アカデミー作品賞の候補が発表された。意外な人や作品がすべり込んだり、逆にそのせいで確実視されていた人や作品が逃したり、ということはいつものことながらあったものの、『トップガン マーヴェリック』は、従前予想どおり作品部門への候補入りを果たした。

それ以外の作品部門候補作は、『西部戦線異状なし』、『アバター:ウェイ・オブ・ウォーター』、『イニシェリン島の精霊』、『エルヴィス』、『エブリシング・エブリウェア・オール・アット・ワンス』、『フェイブルマンズ』、『TAR/ター』、『逆転のトライアングル』、『Women Talking』となった。

アカデミー賞は小粒な秀作を好みがちだが、今年は『アバター』、『トップガン』、そしてアメリカでは大ヒットした『エルヴィス』が入った。

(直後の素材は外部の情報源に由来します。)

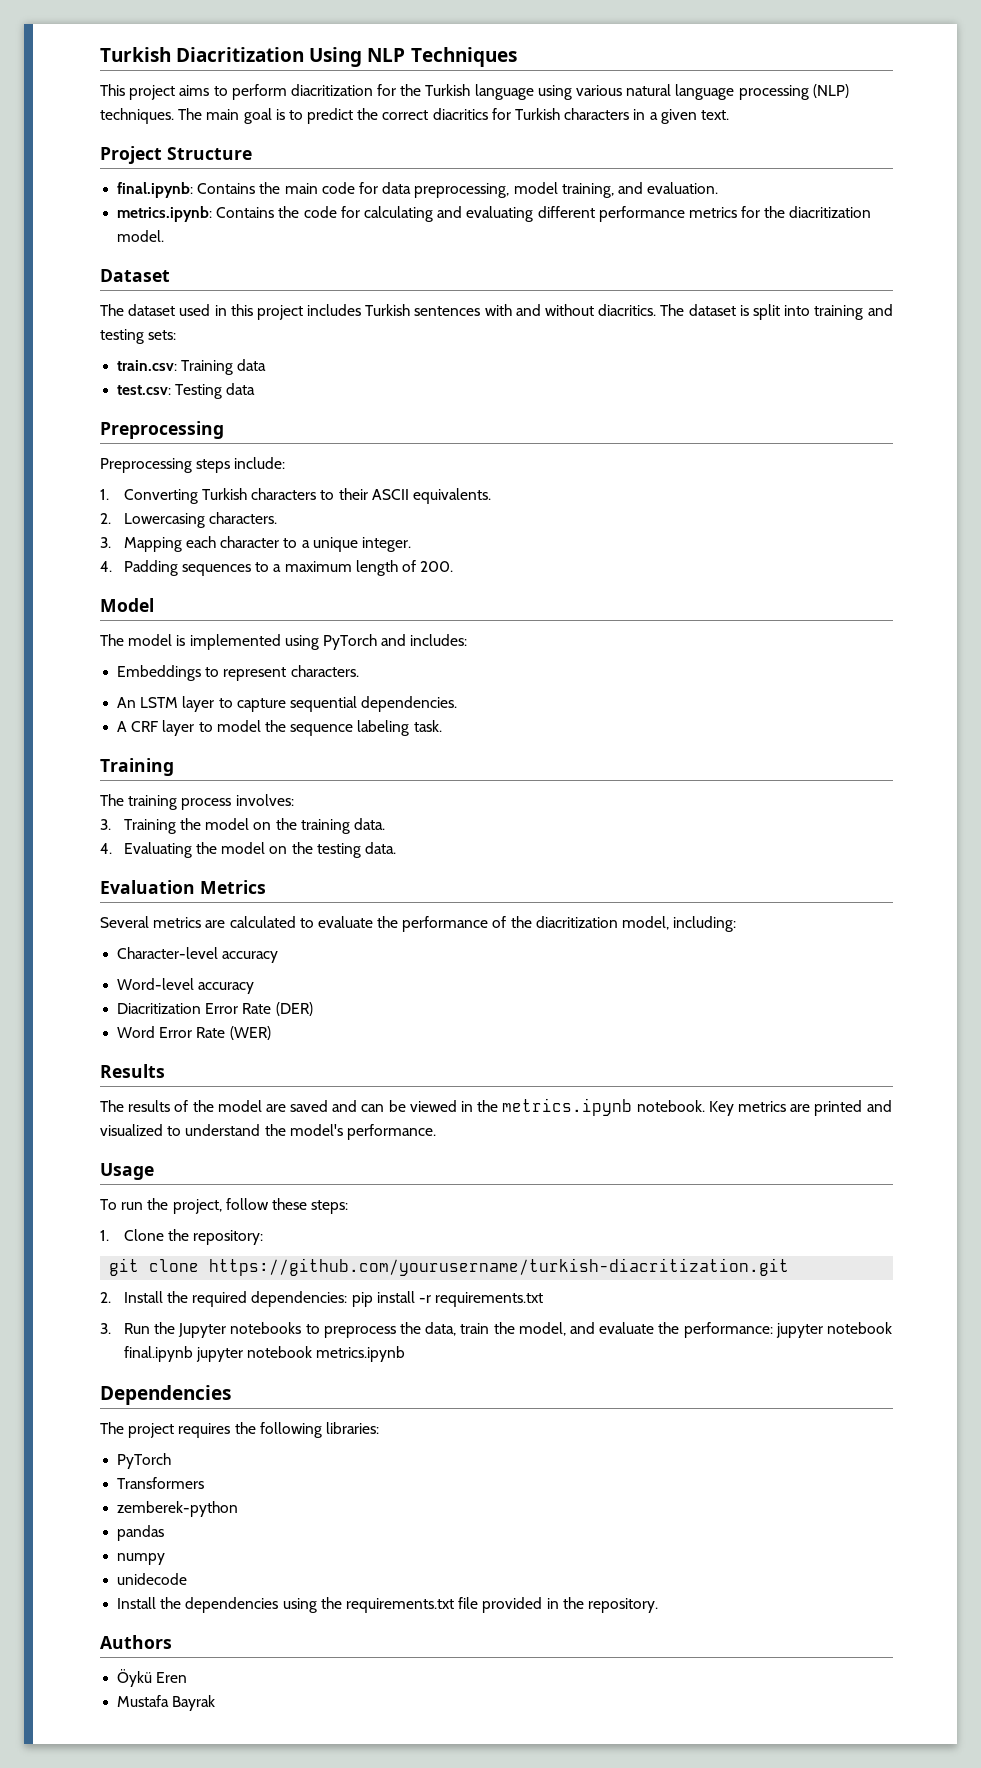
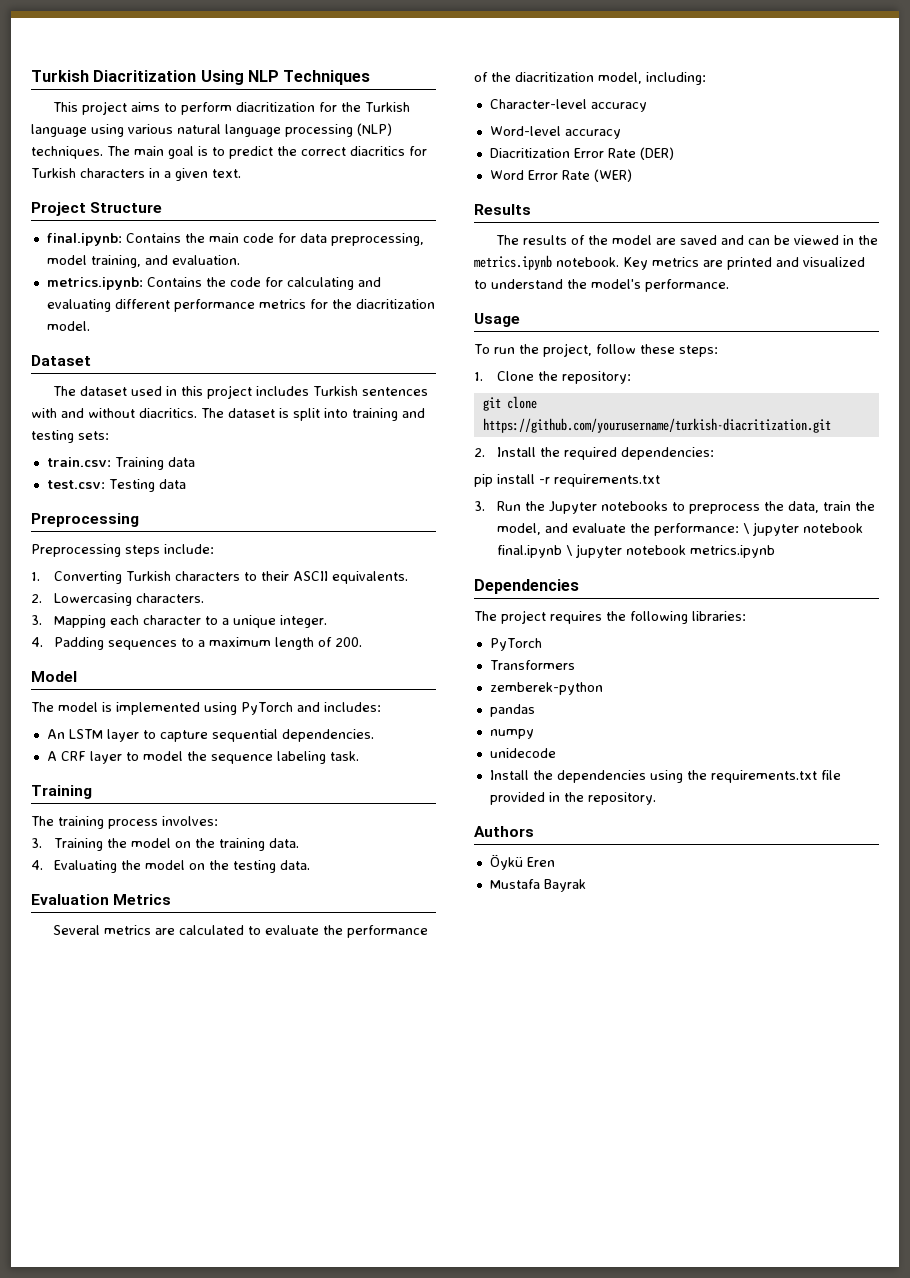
- Embeddings to represent characters.
- 2. Install the required dependencies: pip install -r requirements.txt
+ 2. Install the required dependencies:
+ pip install -r requirements.txt
- 3. Run the Jupyter notebooks to preprocess the data, train the model, and evaluate the performance: jupyter notebook final.ipynb jupyter notebook metrics.ipynb
+ 3. Run the Jupyter notebooks to preprocess the data, train the model, and evaluate the performance: \ jupyter notebook final.ipynb \ jupyter notebook metrics.ipynb

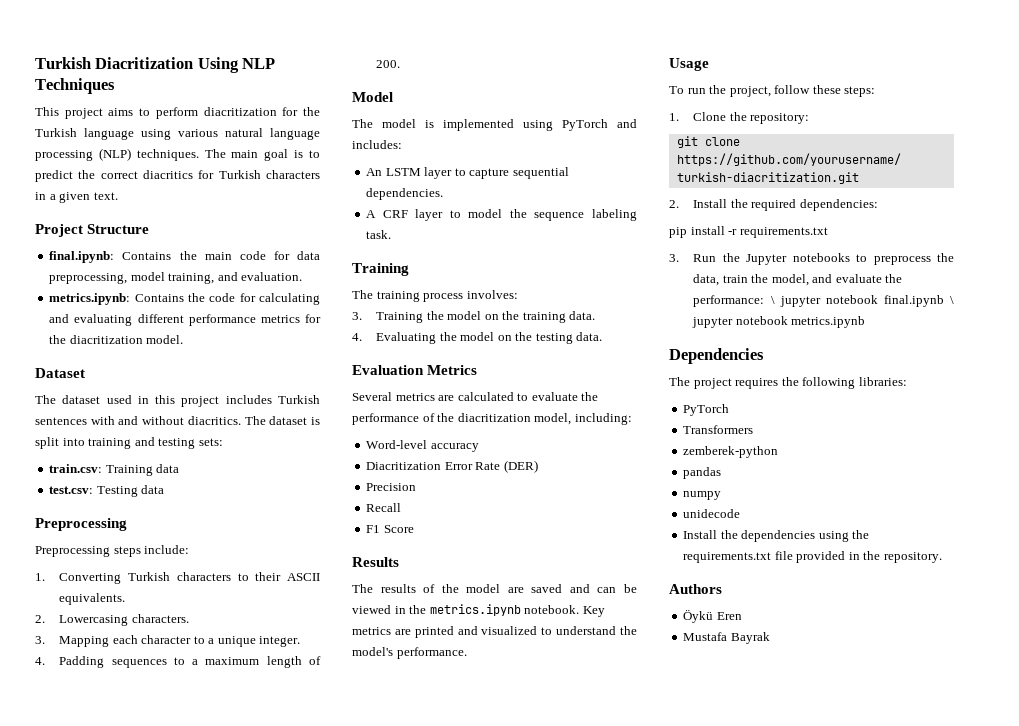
- Character-level accuracy
- Word Error Rate (WER)
+ Precision
+ Recall
+ F1 Score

近年ますます視聴率低下に悩む映画芸術科学アカデミーにとって、一般人が知っている作品が3つも入ったのは、嬉しいところだろう。

アカデミー会員は多様化

だが、実際、それら商業的な作品の受賞確率はどうなのか。中でもとりわけ日本で熱烈なファンの多い『トップガン』の可能性を見てみたい。この点を考察するにあたってまず述べておくべきことは、ここ数年、投票団体である映画芸術科学アカデミーの会員数と会員構成が大きく変わったという事実だ。

2015年と2016年、2年連続で演技部門の候補者20人全員が白人だったことで大バッシングを受け、アカデミーは会員の多様化に向けて大胆な対策を講じた。その結果、当時6000人前後だった会員数は、今や1万人弱に。また、若い人、女性、有色人種、外国に居住する会員が大幅に増えた。

2020年、典型的なアカデミー好きのする映画である『1917 命をかけた伝令』を破り、韓国映画の『パラサイト 半地下の家族』が作品賞に輝いたのは、まさに投票者層の変化を象徴する出来事だったといえる。